When you return the data, keep every line exactly as it is and leave out the pictures.
** Opening PROVIDED RECORDS block **
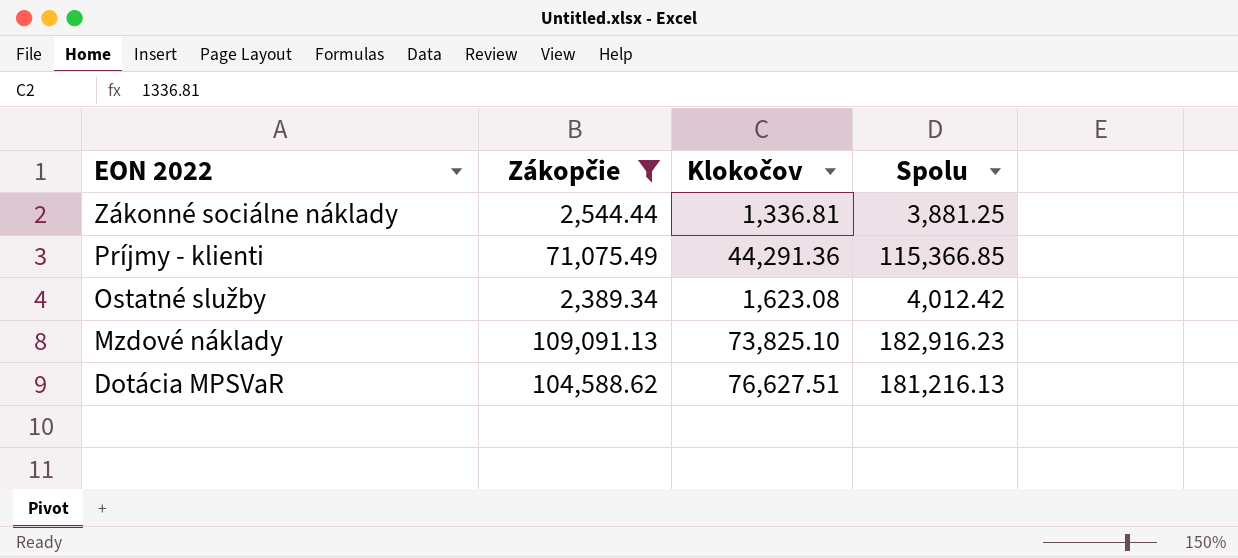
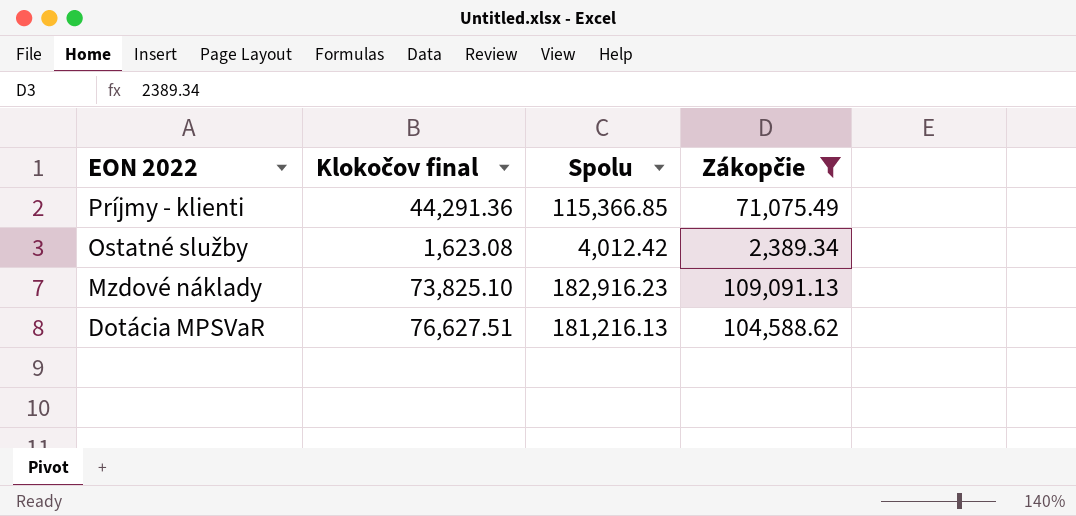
column name: Klokočov -> Klokočov final
column Zákopčie | position: 2 -> 4
row Zákonné sociálne náklady: 2,544.44 | 1,336.81 | 3,881.25 -> none

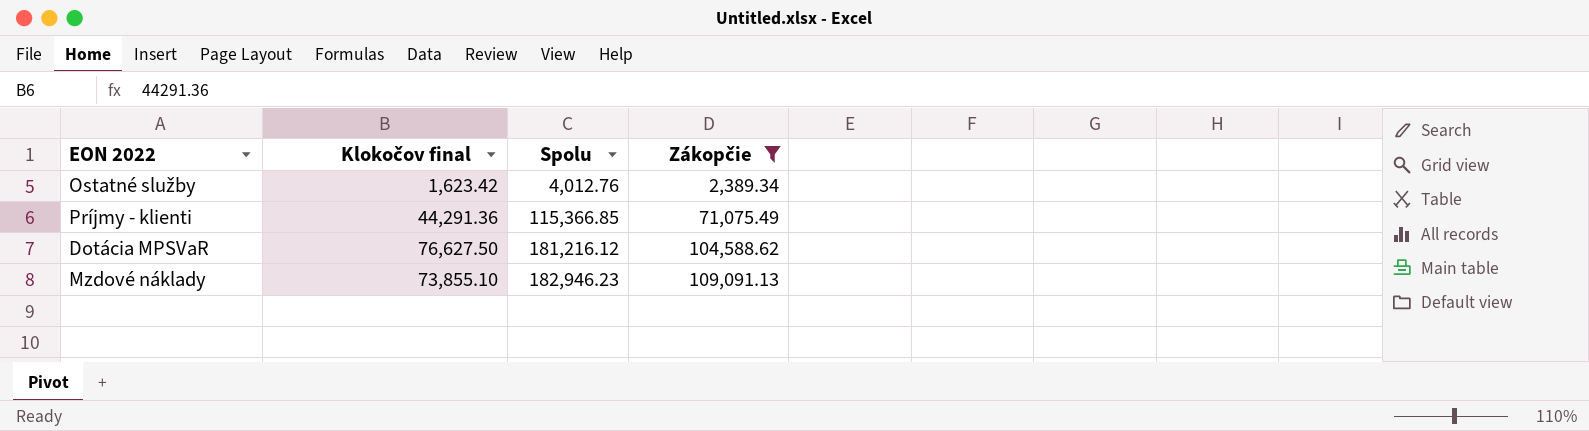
row order: EON 2022 descending -> Spolu ascending
Ostatné služby | Klokočov final: 1,623.08 -> 1,623.42
Ostatné služby | Spolu: 4,012.42 -> 4,012.76
Dotácia MPSVaR | Klokočov final: 76,627.51 -> 76,627.50
Dotácia MPSVaR | Spolu: 181,216.13 -> 181,216.12
Mzdové náklady | Klokočov final: 73,825.10 -> 73,855.10
Mzdové náklady | Spolu: 182,916.23 -> 182,946.23

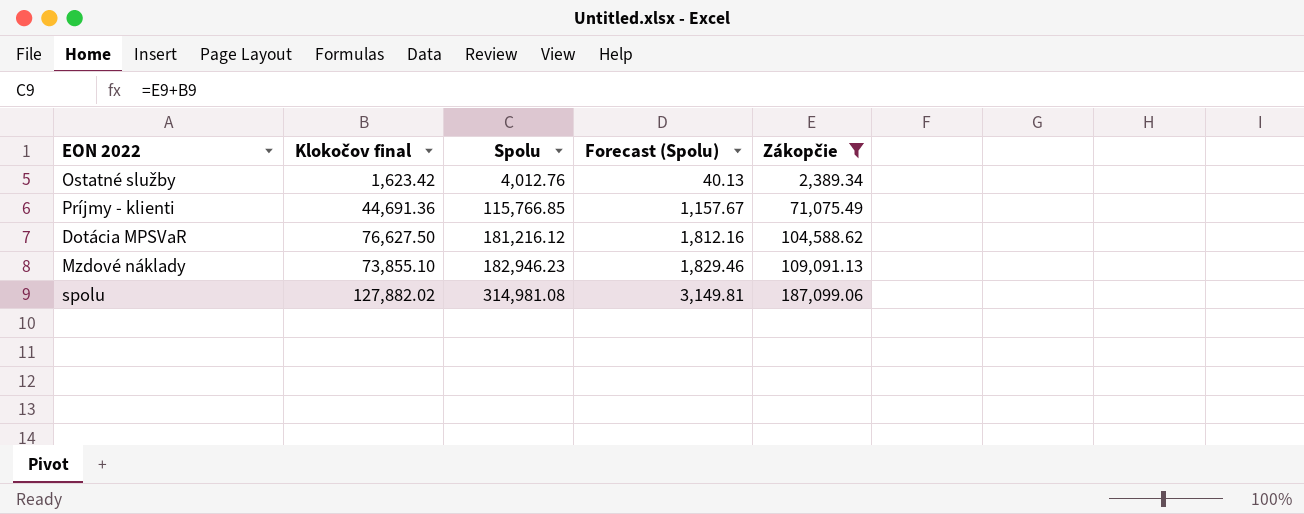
column Forecast (Spolu) | formula: none -> [Spolu] * 0.01
Príjmy - klienti | Klokočov final: 44,291.36 -> 44,691.36
Príjmy - klienti | Spolu: 115,366.85 -> 115,766.85
row spolu: none -> 127,882.02 | 314,981.08 | 3,149.81 | 187,099.06

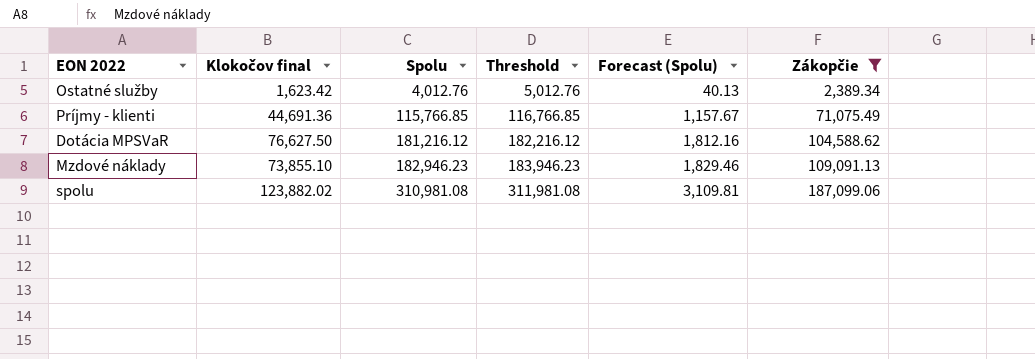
column Threshold | formula: none -> [Spolu] + 1000
spolu | Klokočov final: 127,882.02 -> 123,882.02
spolu | Spolu: 314,981.08 -> 310,981.08
spolu | Forecast (Spolu): 3,149.81 -> 3,109.81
** Closing PROVIDED RECORDS block **
RESPONSE:
column name: Klokočov -> Klokočov final
column Zákopčie | position: 2 -> 4
row Zákonné sociálne náklady: 2,544.44 | 1,336.81 | 3,881.25 -> none

row order: EON 2022 descending -> Spolu ascending
Ostatné služby | Klokočov final: 1,623.08 -> 1,623.42
Ostatné služby | Spolu: 4,012.42 -> 4,012.76
Dotácia MPSVaR | Klokočov final: 76,627.51 -> 76,627.50
Dotácia MPSVaR | Spolu: 181,216.13 -> 181,216.12
Mzdové náklady | Klokočov final: 73,825.10 -> 73,855.10
Mzdové náklady | Spolu: 182,916.23 -> 182,946.23

column Forecast (Spolu) | formula: none -> [Spolu] * 0.01
Príjmy - klienti | Klokočov final: 44,291.36 -> 44,691.36
Príjmy - klienti | Spolu: 115,366.85 -> 115,766.85
row spolu: none -> 127,882.02 | 314,981.08 | 3,149.81 | 187,099.06

column Threshold | formula: none -> [Spolu] + 1000
spolu | Klokočov final: 127,882.02 -> 123,882.02
spolu | Spolu: 314,981.08 -> 310,981.08
spolu | Forecast (Spolu): 3,149.81 -> 3,109.81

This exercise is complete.